Est-il encore imaginable en France qu’un événement populaire puisse se dérouler sans qu’il ne dégénère ? Qu’a-t-il donc bien pu se passer dans notre pays pour que chaque manifestation, grève... attroupement, organisé ou spontané, se termine par des scènes d’affrontements avec les forces de l’ordre et des pillages de magasins. De véritables images de guérilla urbaine devenues tristement courantes notamment lors des victoires du PSG en Ligue des Champions.
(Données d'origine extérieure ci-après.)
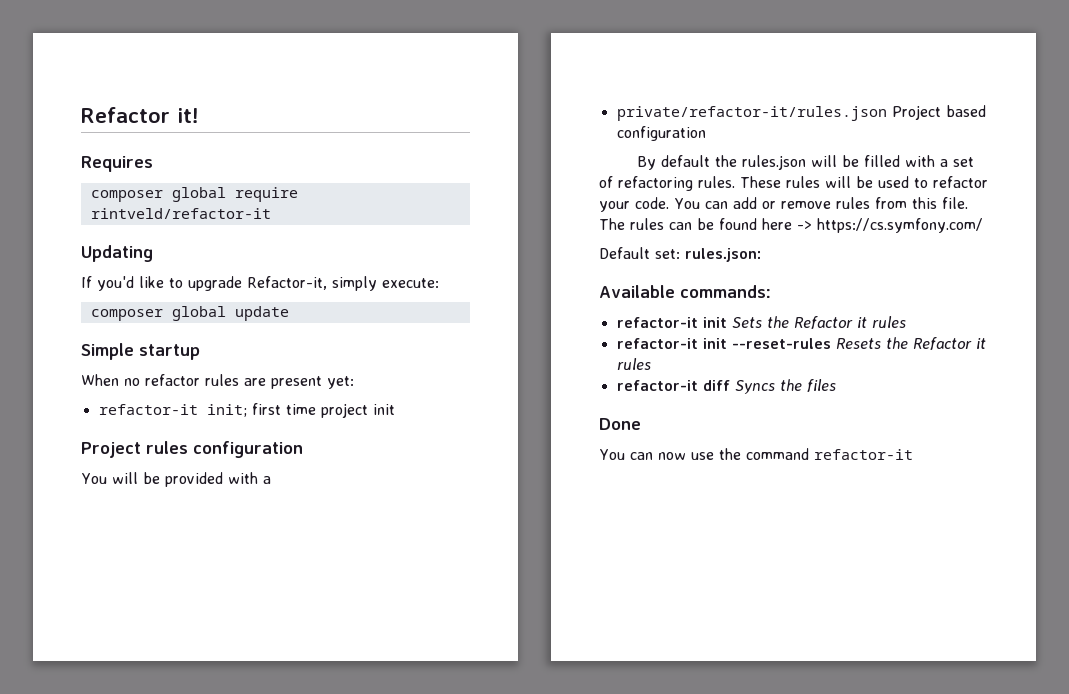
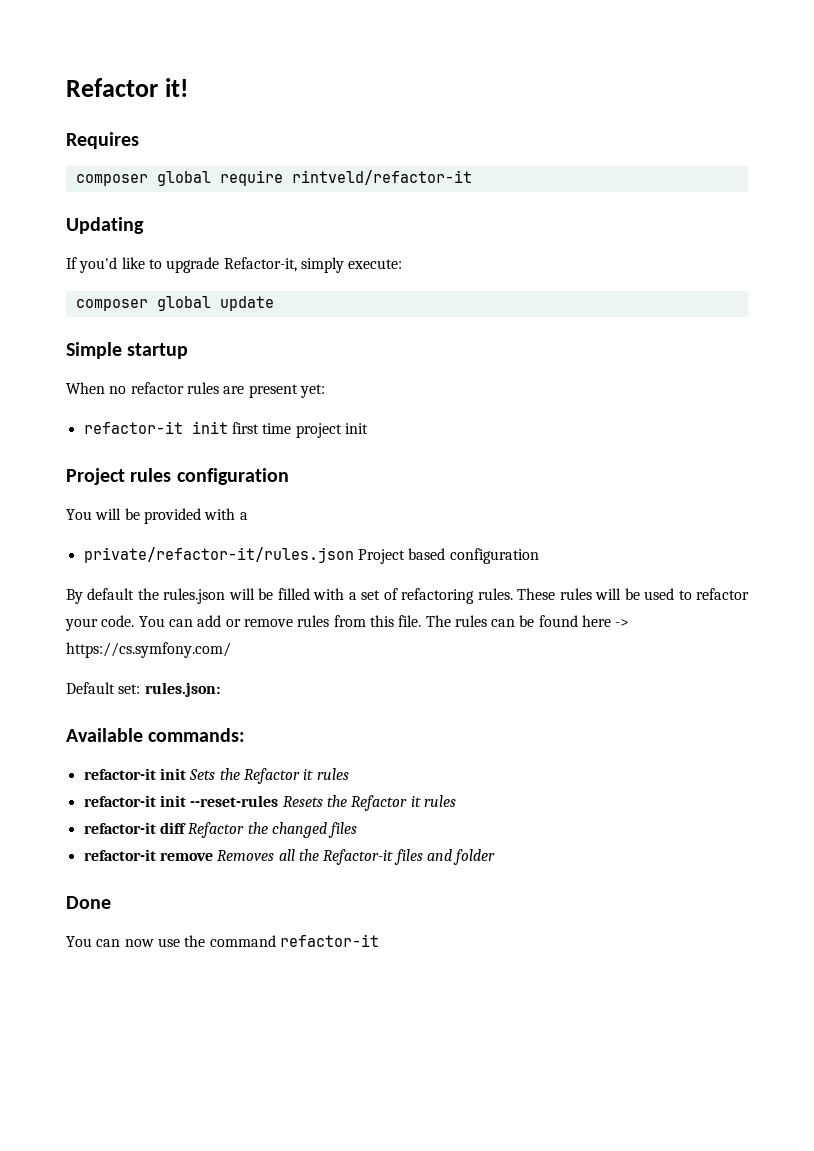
[206,404,247,417] init; -> [191,421,228,434] init
[734,379,836,394] Syncs the files -> [188,822,358,838] [83,849,496,865] Refactor the changed files // refactor-it remove Removes all the Refactor-it files and folder

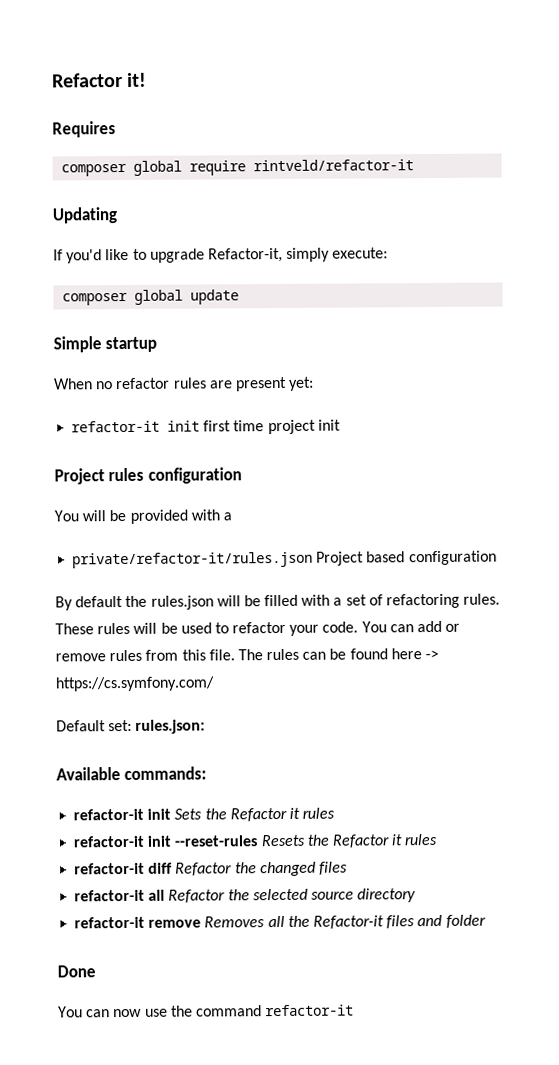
(358, 830) none -> [74,888,417,903] // refactor-it all Refactor the selected source directory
Loin, très loin de moi l’idée d’espérer une défaite parisienne pour éviter ces intolérables émeutes qui n’ont rien en commun avec le football ni même avec le sport mais qui sont instiguées par des bandes de voyous profitant de la foule nombreuse pour saccager et détruire, face à des forces de l’ordre souvent dépassées. Aucun autre pays au monde n’offre ces images désolantes. Ni l’Allemagne, ni l’Angleterre ni l’Espagne, dans le cas du football par exemple, n’ont donné lieu à de telles scènes de violences qui n’ont en outre aucune forme de justification puisqu’elles interviennent après une victoire, avec une écrasante majorité de la foule venue manifester une joie populaire.
Pour les citoyens, la coupe est pleine et chaque voiture brûlée et chaque vitrine brisée est synonyme de nouvelles hausses sur la feuille d’imposition ou sur la compagnie d’assurance. Appliquée avec succès ailleurs, la théorie du casseur-payeur tarde à infuser dans l’esprit de la Justice française pourtant rendue au nom de son peuple. Tout comme l’utilisation de l’Intelligence Artificielle et de la reconnaissance faciale qui permettrait un gain de temps et d’argent phénoménal dans la recherche des casseurs tout comme dans l’efficacité dans l’application de leur condamnation à rembourser.